_EXERCISE DESCRIPTION_: Only a slice of the listing below is wanted. Retype the lines from the one containing "für die Videowall" through the one containing "Videowall hinzugefügt werden können.", exactly, both ends included.

_PROVIDED RECORDS_:
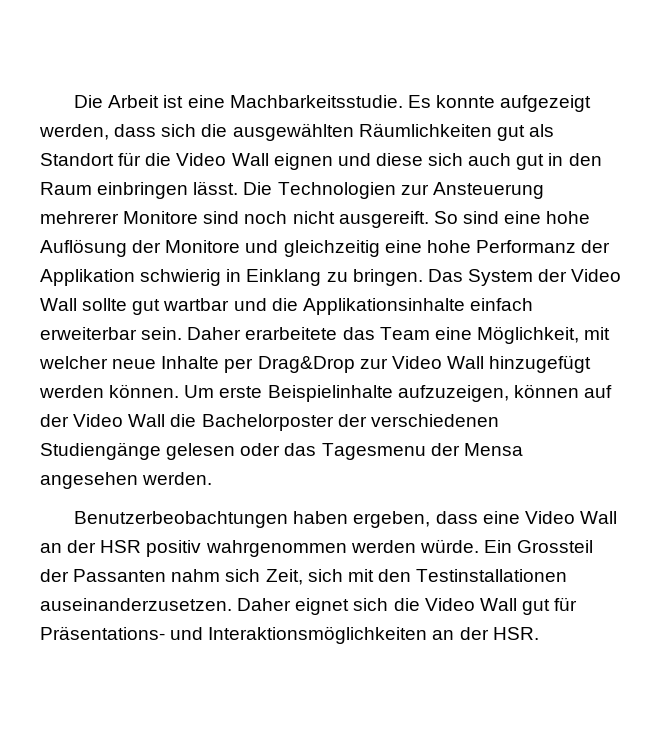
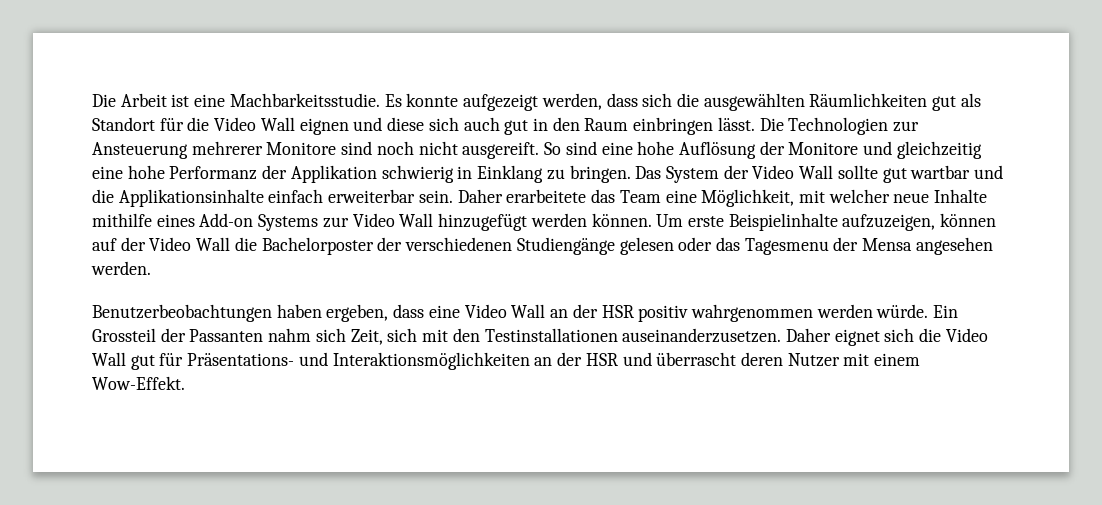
- Daher erarbeitete das Team eine Möglichkeit, mit welcher neue Inhalte per Drag&Drop zur Video Wall hinzugefügt werden können.
+ Daher erarbeitete das Team eine Möglichkeit, mit welcher neue Inhalte mithilfe eines Add-on Systems zur Video Wall hinzugefügt werden können.
- Daher eignet sich die Video Wall gut für Präsentations- und Interaktionsmöglichkeiten an der HSR.
+ Daher eignet sich die Video Wall gut für Präsentations- und Interaktionsmöglichkeiten an der HSR und überrascht deren Nutzer mit einem Wow-Effekt.

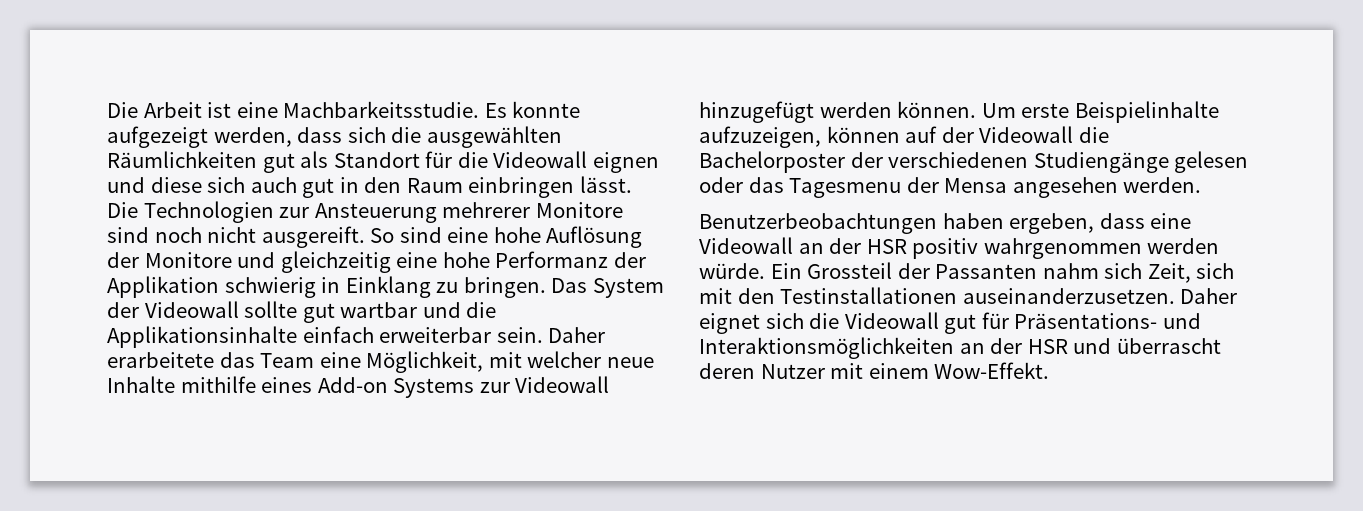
- Es konnte aufgezeigt werden, dass sich die ausgewählten Räumlichkeiten gut als Standort für die Video Wall eignen und diese sich auch gut in den Raum einbringen lässt.
+ Es konnte aufgezeigt werden, dass sich die ausgewählten Räumlichkeiten gut als Standort für die Videowall eignen und diese sich auch gut in den Raum einbringen lässt.
- Das System der Video Wall sollte gut wartbar und die Applikationsinhalte einfach erweiterbar sein.
+ Das System der Videowall sollte gut wartbar und die Applikationsinhalte einfach erweiterbar sein.
- Daher erarbeitete das Team eine Möglichkeit, mit welcher neue Inhalte mithilfe eines Add-on Systems zur Video Wall hinzugefügt werden können.
+ Daher erarbeitete das Team eine Möglichkeit, mit welcher neue Inhalte mithilfe eines Add-on Systems zur Videowall hinzugefügt werden können.
- Um erste Beispielinhalte aufzuzeigen, können auf der Video Wall die Bachelorposter der verschiedenen Studiengänge gelesen oder das Tagesmenu der Mensa angesehen werden.
+ Um erste Beispielinhalte aufzuzeigen, können auf der Videowall die Bachelorposter der verschiedenen Studiengänge gelesen oder das Tagesmenu der Mensa angesehen werden.
- Benutzerbeobachtungen haben ergeben, dass eine Video Wall an der HSR positiv wahrgenommen werden würde.
+ Benutzerbeobachtungen haben ergeben, dass eine Videowall an der HSR positiv wahrgenommen werden würde.
- Daher eignet sich die Video Wall gut für Präsentations- und Interaktionsmöglichkeiten an der HSR und überrascht deren Nutzer mit einem Wow-Effekt.
+ Daher eignet sich die Videowall gut für Präsentations- und Interaktionsmöglichkeiten an der HSR und überrascht deren Nutzer mit einem Wow-Effekt.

_PROBLEM SOLUTION_:
+ Es konnte aufgezeigt werden, dass sich die ausgewählten Räumlichkeiten gut als Standort für die Videowall eignen und diese sich auch gut in den Raum einbringen lässt.
- Das System der Video Wall sollte gut wartbar und die Applikationsinhalte einfach erweiterbar sein.
+ Das System der Videowall sollte gut wartbar und die Applikationsinhalte einfach erweiterbar sein.
- Daher erarbeitete das Team eine Möglichkeit, mit welcher neue Inhalte mithilfe eines Add-on Systems zur Video Wall hinzugefügt werden können.
+ Daher erarbeitete das Team eine Möglichkeit, mit welcher neue Inhalte mithilfe eines Add-on Systems zur Videowall hinzugefügt werden können.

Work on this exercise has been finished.